Il professor don Francesco Conigliaro della diocesi di Palermo, che conobbe personalmente il cardinale Ruffini, con cui ebbe un rapporto spirituale, ha testimoniato che il compianto porporato «per sua scelta il sabato non riceveva persone in arcivescovato ma si dedicava alla preghiera. Ed allora mi invitava sia per pregare che per dialogare di cose spirituali». Ed ha messo in evidenza come il cardinale Ruffini abbia vissuto la sua missione testimoniando con la vita la sua povertà personale come parte della più larga, magnanime e intelligente carità sociale, che non significa altro che servire il Signore nei poveri. Conigliaro ha concluso definendo Ruffini un grande uomo, sacerdote, vescovo, un cristiano, padre dei poveri e un santo, così affermando: «Il cardinale, è certamente un santo della carità, e precisamente di quell’aspetto particolare per il quale è anche profeta: “la carità sociale”. In questo campo il cardinale arcivescovo Ruffini è più che mai anche per noi oggi, maestro ed esempio».

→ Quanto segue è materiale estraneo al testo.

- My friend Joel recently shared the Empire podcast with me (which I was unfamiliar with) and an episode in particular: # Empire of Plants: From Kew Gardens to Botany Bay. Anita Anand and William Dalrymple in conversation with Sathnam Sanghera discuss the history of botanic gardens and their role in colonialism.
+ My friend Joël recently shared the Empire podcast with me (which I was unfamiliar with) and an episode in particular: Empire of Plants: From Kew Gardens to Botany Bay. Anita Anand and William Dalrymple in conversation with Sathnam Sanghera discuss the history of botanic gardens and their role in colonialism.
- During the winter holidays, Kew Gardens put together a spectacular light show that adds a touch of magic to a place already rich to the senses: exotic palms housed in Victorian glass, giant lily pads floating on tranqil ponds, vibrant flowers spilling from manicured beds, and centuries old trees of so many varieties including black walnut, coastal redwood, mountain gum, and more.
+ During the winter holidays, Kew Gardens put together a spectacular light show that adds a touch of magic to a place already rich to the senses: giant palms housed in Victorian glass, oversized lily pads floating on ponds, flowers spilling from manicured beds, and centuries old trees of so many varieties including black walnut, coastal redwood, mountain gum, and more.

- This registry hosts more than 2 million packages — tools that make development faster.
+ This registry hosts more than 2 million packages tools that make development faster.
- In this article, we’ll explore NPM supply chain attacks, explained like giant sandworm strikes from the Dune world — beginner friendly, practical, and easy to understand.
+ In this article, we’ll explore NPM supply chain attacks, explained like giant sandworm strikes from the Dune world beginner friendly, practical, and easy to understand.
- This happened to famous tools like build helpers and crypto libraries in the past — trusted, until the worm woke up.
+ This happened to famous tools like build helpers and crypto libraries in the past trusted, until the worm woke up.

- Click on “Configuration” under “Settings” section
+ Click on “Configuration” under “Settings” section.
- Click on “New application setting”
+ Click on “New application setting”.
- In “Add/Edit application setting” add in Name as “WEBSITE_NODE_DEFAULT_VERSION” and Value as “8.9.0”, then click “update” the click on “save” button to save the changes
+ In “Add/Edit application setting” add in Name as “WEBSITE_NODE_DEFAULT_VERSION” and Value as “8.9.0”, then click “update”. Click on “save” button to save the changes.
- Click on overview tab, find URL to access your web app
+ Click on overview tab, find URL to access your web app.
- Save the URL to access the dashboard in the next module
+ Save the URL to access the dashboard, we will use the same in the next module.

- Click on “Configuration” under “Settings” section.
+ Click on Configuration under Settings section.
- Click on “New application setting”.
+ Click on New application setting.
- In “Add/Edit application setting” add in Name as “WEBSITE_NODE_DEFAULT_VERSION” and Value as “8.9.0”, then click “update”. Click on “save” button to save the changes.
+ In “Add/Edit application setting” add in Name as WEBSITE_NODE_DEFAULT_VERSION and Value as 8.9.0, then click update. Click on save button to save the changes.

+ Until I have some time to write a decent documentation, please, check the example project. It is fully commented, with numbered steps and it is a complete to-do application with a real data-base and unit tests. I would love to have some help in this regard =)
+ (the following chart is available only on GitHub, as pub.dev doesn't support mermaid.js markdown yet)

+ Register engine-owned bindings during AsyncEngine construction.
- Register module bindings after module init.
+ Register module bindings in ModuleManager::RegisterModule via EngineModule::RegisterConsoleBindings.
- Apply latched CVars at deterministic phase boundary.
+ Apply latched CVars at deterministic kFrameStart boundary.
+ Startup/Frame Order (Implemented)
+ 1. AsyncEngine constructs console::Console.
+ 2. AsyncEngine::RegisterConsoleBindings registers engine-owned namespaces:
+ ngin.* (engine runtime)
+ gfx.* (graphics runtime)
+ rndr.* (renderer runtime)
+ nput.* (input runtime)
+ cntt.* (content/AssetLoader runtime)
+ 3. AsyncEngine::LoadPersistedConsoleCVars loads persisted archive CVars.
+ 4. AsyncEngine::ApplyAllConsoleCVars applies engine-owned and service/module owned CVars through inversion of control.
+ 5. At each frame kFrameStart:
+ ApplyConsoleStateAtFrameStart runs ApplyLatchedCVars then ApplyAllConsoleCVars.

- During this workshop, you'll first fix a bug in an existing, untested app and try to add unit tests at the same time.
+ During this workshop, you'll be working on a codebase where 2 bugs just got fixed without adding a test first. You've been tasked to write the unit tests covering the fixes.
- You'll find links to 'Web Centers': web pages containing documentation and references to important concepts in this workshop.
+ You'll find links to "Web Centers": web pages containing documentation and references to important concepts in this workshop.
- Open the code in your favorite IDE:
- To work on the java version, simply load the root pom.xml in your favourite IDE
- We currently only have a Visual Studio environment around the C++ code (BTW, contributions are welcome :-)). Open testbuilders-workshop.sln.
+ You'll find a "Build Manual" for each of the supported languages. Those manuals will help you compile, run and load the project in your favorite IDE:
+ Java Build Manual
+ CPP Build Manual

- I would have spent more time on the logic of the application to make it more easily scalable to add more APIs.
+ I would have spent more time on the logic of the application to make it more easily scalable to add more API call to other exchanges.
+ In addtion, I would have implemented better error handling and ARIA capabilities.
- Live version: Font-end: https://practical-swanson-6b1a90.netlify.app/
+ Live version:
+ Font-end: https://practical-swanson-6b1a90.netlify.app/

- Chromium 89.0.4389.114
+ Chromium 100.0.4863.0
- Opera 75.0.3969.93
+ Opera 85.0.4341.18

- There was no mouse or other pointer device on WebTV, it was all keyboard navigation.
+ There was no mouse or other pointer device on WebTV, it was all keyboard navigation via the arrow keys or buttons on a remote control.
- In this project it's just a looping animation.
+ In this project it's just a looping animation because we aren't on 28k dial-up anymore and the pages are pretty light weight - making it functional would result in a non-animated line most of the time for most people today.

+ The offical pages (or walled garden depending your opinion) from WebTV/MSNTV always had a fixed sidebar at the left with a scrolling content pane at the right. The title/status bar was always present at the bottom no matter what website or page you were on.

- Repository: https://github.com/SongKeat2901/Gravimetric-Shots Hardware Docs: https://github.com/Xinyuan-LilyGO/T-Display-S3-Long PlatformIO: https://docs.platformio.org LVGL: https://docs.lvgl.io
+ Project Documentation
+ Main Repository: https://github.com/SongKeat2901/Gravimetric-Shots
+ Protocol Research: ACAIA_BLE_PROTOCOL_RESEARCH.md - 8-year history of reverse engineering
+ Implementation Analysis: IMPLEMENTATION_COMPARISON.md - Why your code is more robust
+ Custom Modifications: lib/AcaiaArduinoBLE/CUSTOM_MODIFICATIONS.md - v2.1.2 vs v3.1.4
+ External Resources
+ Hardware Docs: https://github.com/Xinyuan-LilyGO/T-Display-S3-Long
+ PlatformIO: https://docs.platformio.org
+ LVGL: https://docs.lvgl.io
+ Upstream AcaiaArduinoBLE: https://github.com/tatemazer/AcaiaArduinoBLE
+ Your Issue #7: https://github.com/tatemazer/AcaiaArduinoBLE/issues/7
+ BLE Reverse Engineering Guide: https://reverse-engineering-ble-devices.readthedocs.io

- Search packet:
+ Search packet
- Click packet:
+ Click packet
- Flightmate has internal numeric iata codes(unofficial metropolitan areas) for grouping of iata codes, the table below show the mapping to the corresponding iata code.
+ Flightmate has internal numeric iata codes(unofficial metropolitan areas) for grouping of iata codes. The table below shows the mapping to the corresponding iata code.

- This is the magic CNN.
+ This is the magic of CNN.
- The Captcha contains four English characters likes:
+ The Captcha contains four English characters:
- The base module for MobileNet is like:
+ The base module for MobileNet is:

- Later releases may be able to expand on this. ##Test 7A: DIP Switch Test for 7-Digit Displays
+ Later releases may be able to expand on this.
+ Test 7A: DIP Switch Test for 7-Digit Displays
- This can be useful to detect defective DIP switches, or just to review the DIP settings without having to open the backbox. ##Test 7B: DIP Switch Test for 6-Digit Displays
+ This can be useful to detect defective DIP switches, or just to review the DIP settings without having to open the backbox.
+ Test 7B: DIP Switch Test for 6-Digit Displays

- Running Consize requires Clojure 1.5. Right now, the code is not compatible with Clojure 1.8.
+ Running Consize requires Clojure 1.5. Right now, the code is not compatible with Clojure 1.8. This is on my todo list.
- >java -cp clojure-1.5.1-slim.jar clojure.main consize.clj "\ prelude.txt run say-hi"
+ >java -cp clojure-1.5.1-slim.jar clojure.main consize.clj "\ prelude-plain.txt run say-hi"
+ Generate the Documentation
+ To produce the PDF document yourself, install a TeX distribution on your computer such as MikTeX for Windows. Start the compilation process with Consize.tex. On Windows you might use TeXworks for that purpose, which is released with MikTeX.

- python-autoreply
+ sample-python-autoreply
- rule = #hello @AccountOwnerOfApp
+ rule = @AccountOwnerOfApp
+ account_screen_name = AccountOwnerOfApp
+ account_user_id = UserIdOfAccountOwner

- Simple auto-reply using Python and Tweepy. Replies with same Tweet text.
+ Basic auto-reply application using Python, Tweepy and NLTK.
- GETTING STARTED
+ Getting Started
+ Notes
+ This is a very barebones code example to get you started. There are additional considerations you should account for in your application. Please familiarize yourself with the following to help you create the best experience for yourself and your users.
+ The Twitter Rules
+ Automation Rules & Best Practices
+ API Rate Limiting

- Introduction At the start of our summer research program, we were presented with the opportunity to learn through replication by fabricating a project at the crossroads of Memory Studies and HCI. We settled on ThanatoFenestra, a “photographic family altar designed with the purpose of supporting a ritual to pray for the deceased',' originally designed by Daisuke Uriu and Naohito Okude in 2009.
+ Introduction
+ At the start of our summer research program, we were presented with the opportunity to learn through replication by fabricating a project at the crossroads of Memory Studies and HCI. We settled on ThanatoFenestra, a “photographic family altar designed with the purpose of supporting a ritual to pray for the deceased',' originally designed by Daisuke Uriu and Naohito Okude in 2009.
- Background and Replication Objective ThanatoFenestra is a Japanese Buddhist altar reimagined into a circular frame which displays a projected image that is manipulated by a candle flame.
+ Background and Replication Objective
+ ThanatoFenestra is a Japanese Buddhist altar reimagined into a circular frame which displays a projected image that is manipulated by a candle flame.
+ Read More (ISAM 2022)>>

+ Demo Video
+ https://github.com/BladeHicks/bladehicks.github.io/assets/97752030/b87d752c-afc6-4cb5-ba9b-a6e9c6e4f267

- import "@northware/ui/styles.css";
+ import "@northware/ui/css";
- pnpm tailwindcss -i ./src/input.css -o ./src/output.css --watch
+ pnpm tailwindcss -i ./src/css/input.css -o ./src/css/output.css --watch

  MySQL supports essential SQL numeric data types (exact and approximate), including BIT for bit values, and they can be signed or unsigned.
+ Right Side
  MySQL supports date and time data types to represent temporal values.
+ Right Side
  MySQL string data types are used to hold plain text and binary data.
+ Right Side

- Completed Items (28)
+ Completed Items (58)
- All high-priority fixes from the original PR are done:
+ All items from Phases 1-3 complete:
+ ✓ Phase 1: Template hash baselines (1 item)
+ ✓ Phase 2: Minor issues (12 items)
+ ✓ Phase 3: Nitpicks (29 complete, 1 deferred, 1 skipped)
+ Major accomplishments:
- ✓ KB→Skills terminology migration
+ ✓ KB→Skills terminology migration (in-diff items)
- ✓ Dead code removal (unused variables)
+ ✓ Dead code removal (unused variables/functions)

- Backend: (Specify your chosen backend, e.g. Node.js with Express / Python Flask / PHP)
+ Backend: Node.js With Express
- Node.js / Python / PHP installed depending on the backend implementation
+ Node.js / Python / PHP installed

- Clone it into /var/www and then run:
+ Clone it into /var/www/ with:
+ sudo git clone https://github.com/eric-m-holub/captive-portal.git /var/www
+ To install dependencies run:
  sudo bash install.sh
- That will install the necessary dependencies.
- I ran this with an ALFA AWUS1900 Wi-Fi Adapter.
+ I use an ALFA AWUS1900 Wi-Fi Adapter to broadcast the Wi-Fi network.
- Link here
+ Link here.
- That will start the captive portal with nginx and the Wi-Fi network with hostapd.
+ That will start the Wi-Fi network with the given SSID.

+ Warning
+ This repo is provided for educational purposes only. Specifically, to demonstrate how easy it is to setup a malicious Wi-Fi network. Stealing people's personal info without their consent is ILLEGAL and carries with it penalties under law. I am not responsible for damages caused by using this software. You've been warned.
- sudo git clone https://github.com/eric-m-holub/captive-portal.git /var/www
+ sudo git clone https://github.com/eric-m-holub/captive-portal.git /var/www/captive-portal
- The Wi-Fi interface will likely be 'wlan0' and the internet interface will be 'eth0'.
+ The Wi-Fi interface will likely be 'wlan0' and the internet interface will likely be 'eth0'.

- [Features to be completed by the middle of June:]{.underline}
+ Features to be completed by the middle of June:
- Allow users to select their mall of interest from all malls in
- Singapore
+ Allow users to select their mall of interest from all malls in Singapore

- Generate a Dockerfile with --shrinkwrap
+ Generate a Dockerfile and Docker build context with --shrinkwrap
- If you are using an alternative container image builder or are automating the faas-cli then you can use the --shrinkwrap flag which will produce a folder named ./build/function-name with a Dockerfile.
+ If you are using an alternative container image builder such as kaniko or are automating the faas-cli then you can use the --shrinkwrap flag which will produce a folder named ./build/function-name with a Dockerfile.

Il volume degli Atti contiene anche un contributo, in lingua spagnola del professore Miguel Ángel Dionisio Vivas, dell’Università Complutense di Madrid, sulla situazione storico-sociologica italiana nella prima metà del secolo xx, che aiuta a comprendere il protagonismo del cardinal Ruffini a Palermo; un testo del professore Román Ángel Pardo, della Pontificia Università di Salamanca, che ha messo in evidenza i fondamentali dell’azione pastorale del cardinale partendo dai principi della Dottrina sociale della Chiesa. Mentre la professoressa María Jesús Domínguez, dell’Università di León ha esposto la vasta opera profetica realizzata dal cardinale fondata sui principi dell’umanesimo cristiano. La professoressa Franca Tonini, della Pontificia Università di Salamanca, ha invece svolto una relazione sul tema «La Cattedra cardinal Ernesto Ruffini della Pontificia Università di Salamanca, nel suo xxv anniversario di fondazione», proponendo alcuni manoscritti del cardinale che aiutano a conoscere il suo spessore umano e spirituale.

Dalla lettura di questi testi si deduce come l’apporto del cardinale Ruffini sia attuale per la Chiesa e la società di oggi, e come la sua attualità leghi la dimensione sociale a quella personale, radicandole nella sua vita di credente, nella sua spiritualità e nelle sue caratteristiche personali. Egli ripeteva: «Nel bisognoso, anche se dimenticato e vilipeso dagli uomini, è Cristo stesso; non soccorrerlo, potendolo, è rifiutare l’ossequio dovuto a Dio». Ruffini sentì profondamente la responsabilità della coerenza di un credente che abbraccia con un unico sguardo Cristo ed il suo popolo nell’intento di osservare il Signore mentre agisce in mezzo ad esso, attraverso un ministero creativo ed innovativo. Egli, amava e serviva i poveri; per loro aveva inventato le più originali ed audaci iniziative di promozione. Ma oggi — mi si consenta dirlo — si può trovare anche un certo parallelismo tra «l’opzione preferenziale per i poveri», la «carità sociale» vissuta e testimoniata dal cardinale Ruffini e l’illuminato Magistero di Papa Francesco che continuamente ci sprona a prestare una vigile e costante attenzione per essere vicini alle nuove forme di povertà e di fragilità in cui si trovano molti nostri fratelli e sorelle, riconoscendo in ogni fratello «la carne sofferente di Cristo».